Your mother is so stuck in her old frugal ways, never getting enough food. I admit I am proud, and I will not stoop to fighting over the dishes at dinner or beg your mother for more. As a result I have grown very thin and weak. For some weeks I have been coughing and coughing. When I cough I feel that my eyes will explode. Sometimes I cough so that I vomit what little food is in my belly. And at night I lie in bed shivering, though it is ninety degrees outside.
In the mornings, though, I feel better. And so over the past few weeks I kept convincing myself that I was better. I don’t want to be sick now. Not when you are going to bring me to America.
Your mother has also noticed I am not able to keep up with her when we go to the market. She bought a black chicken to make soup, but of course I had to share it with the whole family and hardly got anything but broth.
But then I started coughing up blood
, and my friend May-ying urged me to get an X-ray.
My mother dragged me down to the roentgenogram clinic. She held my arm so tight she left marks on my wrist. She kept saying, “You foolish girl! Don’t you remember your brother?”
The X-ray showed tuberculosis. What bad luck!
I sat in Toru’s office coughing and shivering, wrapped up in a towel. My mother was hysterical, saying I was going to die just like my brother, that it was your fault for leaving—though it’s not, of course! But I have faith in Toru. I have been in that office so many times with Kai-ming and he has saved Kai-ming’s life that many times.

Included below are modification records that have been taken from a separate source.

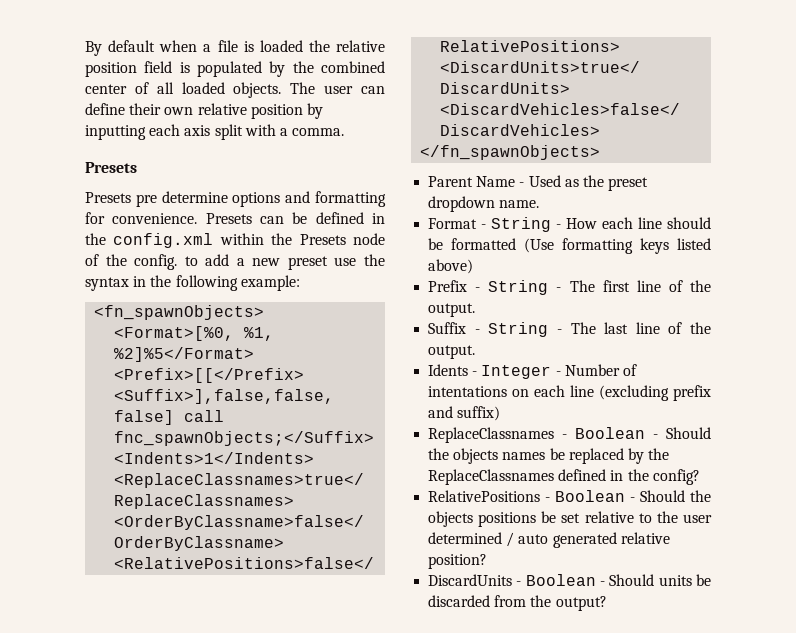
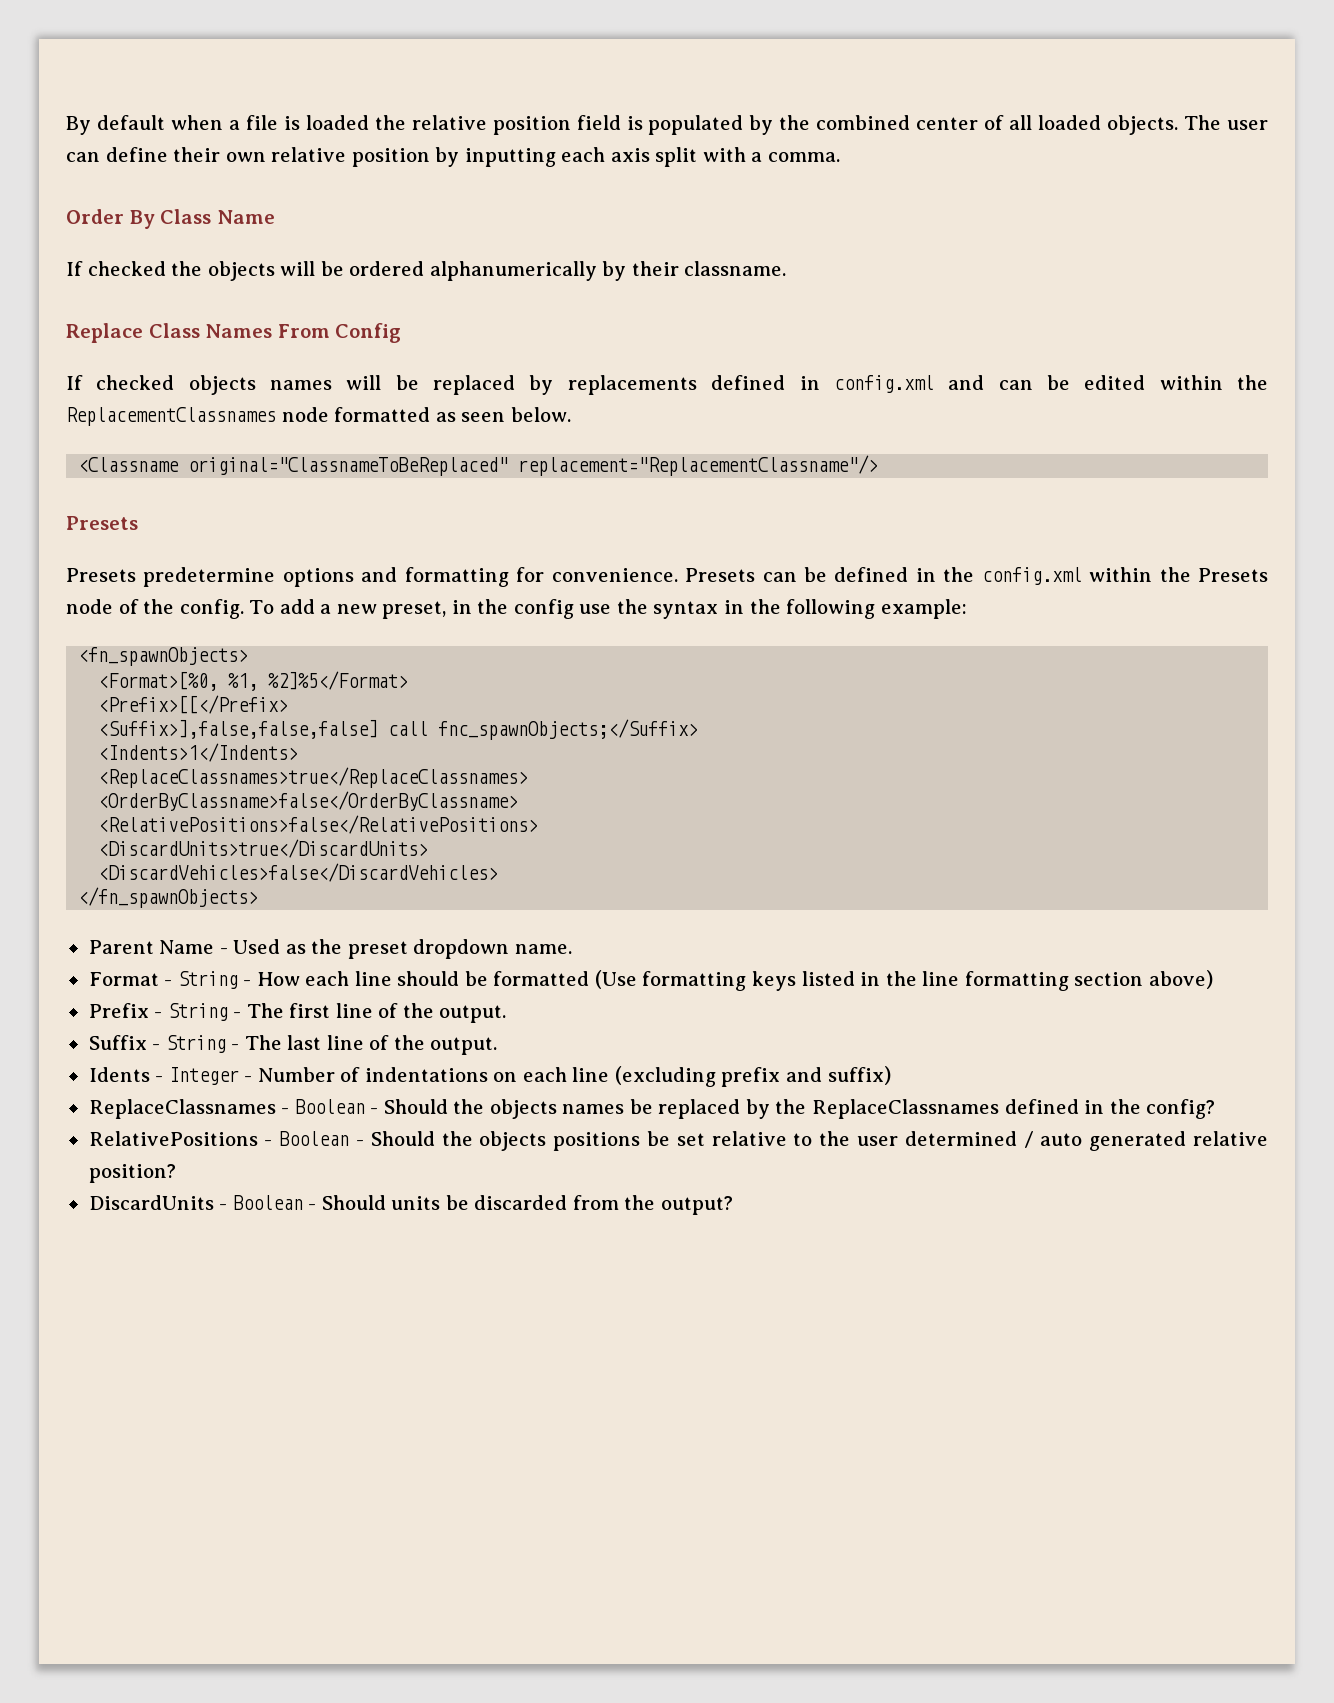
+ Order By Class Name
+ If checked the objects will be ordered alphanumerically by their classname.
+ Replace Class Names From Config
+ If checked objects names will be replaced by replacements defined in config.xml and can be edited within the ReplacementClassnames node formatted as seen below.
+ <Classname original="ClassnameToBeReplaced" replacement="ReplacementClassname"/>
- Presets pre determine options and formatting for convenience.
+ Presets predetermine options and formatting for convenience.
- Presets can be defined in the config.xml within the Presets node of the config. to add a new preset use the syntax in the following example:
+ Presets can be defined in the config.xml within the Presets node of the config. To add a new preset, in the config use the syntax in the following example:
- Format - String - How each line should be formatted (Use formatting keys listed above)
+ Format - String - How each line should be formatted (Use formatting keys listed in the line formatting section above)
- Idents - Integer - Number of intentations on each line (excluding prefix and suffix)
+ Idents - Integer - Number of indentations on each line (excluding prefix and suffix)

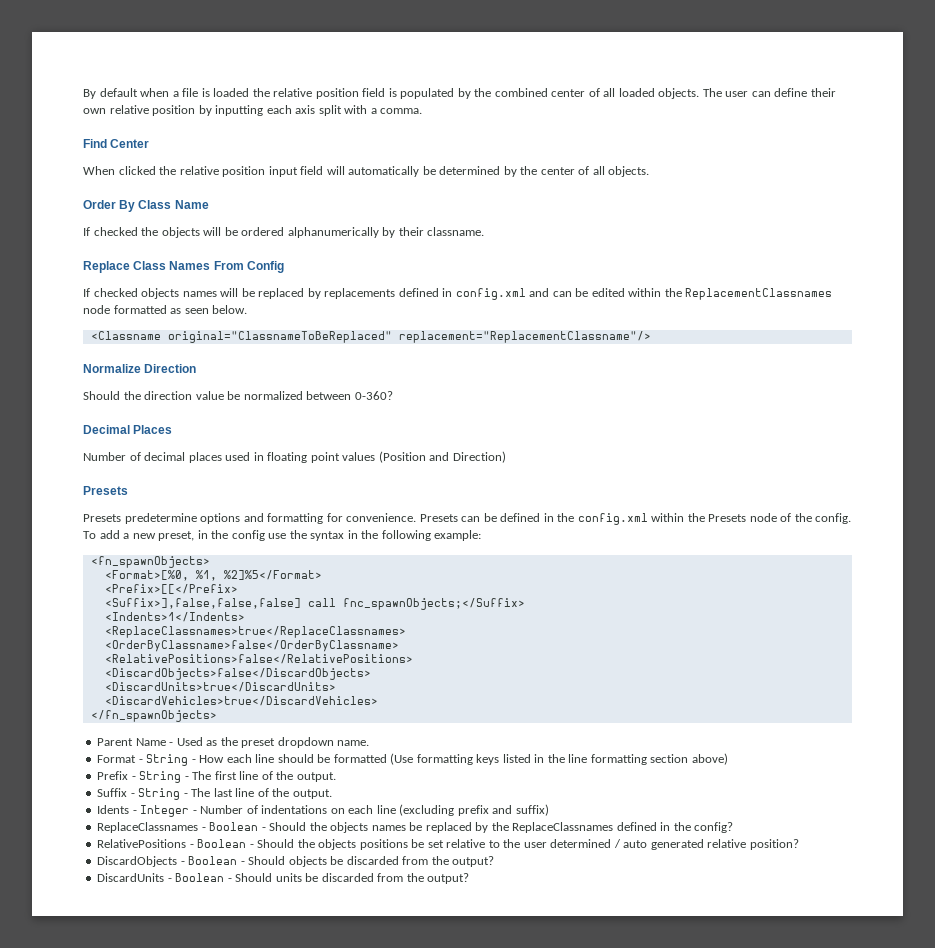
+ Find Center
+ When clicked the relative position input field will automatically be determined by the center of all objects.
+ Normalize Direction
+ Should the direction value be normalized between 0-360?
+ Decimal Places
+ Number of decimal places used in floating point values (Position and Direction)
+ <DiscardObjects>false</DiscardObjects>
- <DiscardVehicles>false</DiscardVehicles>
+ <DiscardVehicles>true</DiscardVehicles>
+ DiscardObjects - Boolean - Should objects be discarded from the output?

Toru moved around the office, opening all kinds of packages with all kinds of needles and bottles. He gave me an injection called streptomycin. It’s some kind of miracle drug, something new from the West. It cures everything, but very slowly. I’ll need to take it for four months!
My mother asked if I should go to the hospital, and for a while Toru didn’t answer. I thought it was because he was busy writing something down in his book and he didn’t hear her, so I repeated her question.
But then it turned out he did hear the question and he was too embarrassed to answer. Because he does think I should go to the hospital, but he already talked to your mother about it when he heard from the roentgenogram clinic, and she refused to let me go. She said, if Toru can give me the medicine, why should I go to the hospital?
My mother was so mad she was shaking her fists in the air. She looked like an old witch, with her drab old clothes and her face all twisted up. She kept saying, “Too cheap to pay for the hospital! Two cars and a chauffeur!” Maybe it was my fault that I had told her about your sisters’ Japanese pearls and gold bracelets, their alligator-skin purses and shoes. My mother kept saying your mother was hoping I would die so they could get a girl with a dowry. Of course I know your mother is not that bad, and she really does like me, possibly better than she likes her daughters, but she is very stuck in her old ways.
I got my mother calmed down and she called your mother to offer to take care of me herself, at my parents’ house. Closer to Toru’s office, she said, but she also meant cheaper than the hospital.